◆ TASK GOAL ◆
Could the lines from the one with "predstojeći izbori i" through the end of the listing be restated exactly, with nothing else included?

◆ EXERCISE DATA ◆
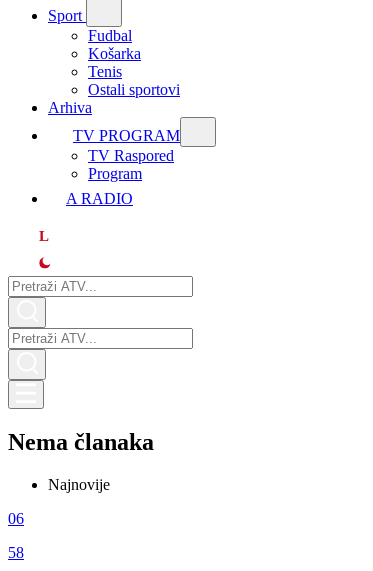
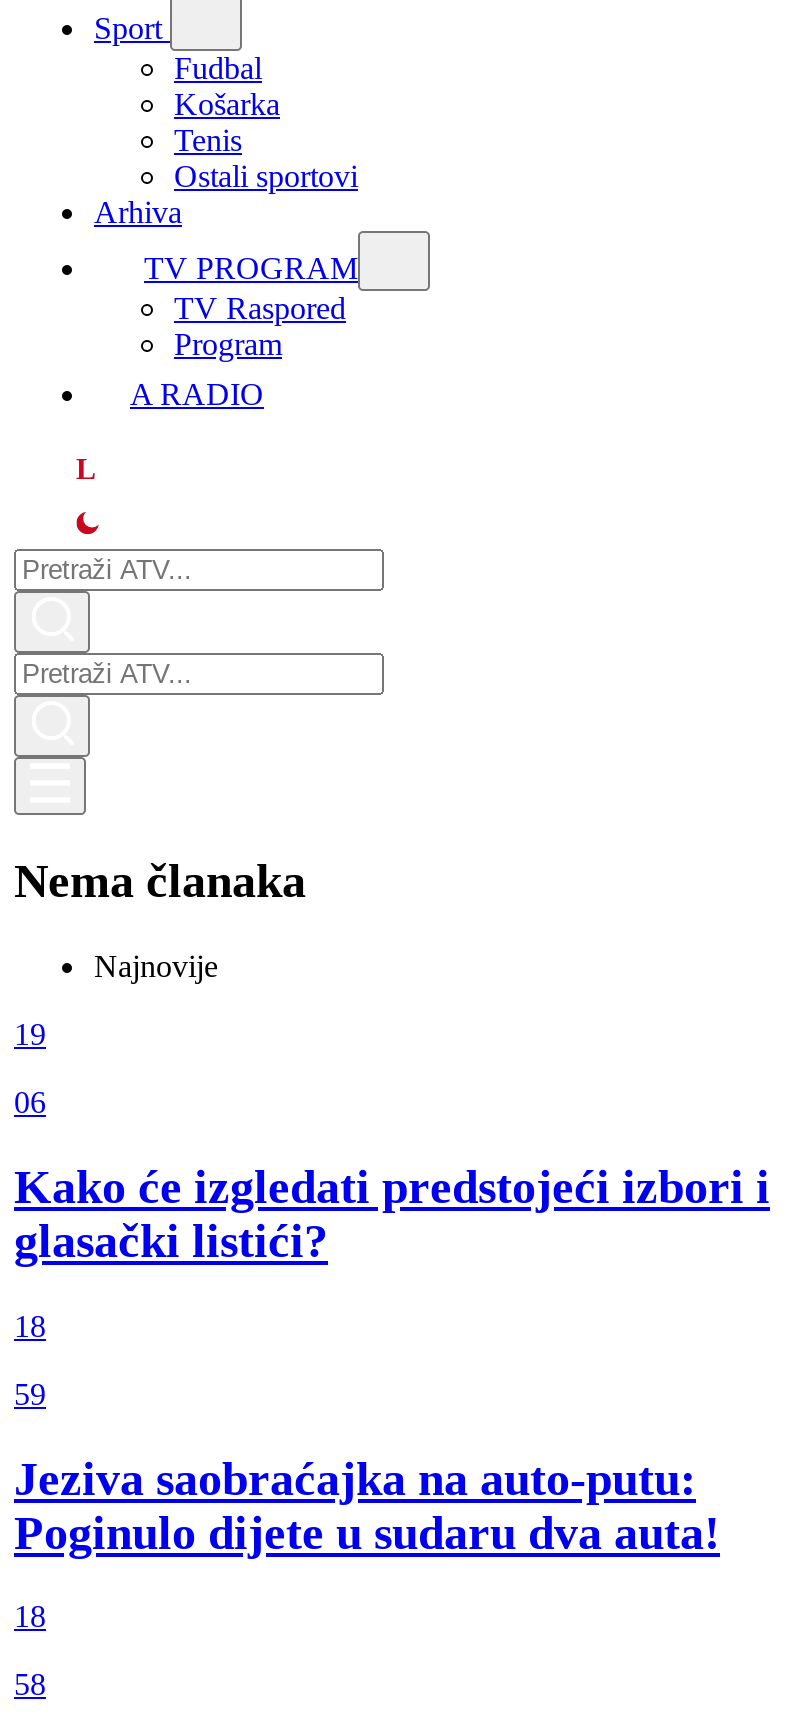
+ 19

+ Kako će izgledati predstojeći izbori i
+ glasački listići?
+ 18
+ 59
+ Jeziva saobraćajka na auto-putu:
+ Poginulo dijete u sudaru dva auta!
+ 18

◆ ANSWER FOR THIS EXERCISE ◆
+ Kako će izgledati predstojeći izbori i
+ glasački listići?
+ 18
+ 59
+ Jeziva saobraćajka na auto-putu:
+ Poginulo dijete u sudaru dva auta!
+ 18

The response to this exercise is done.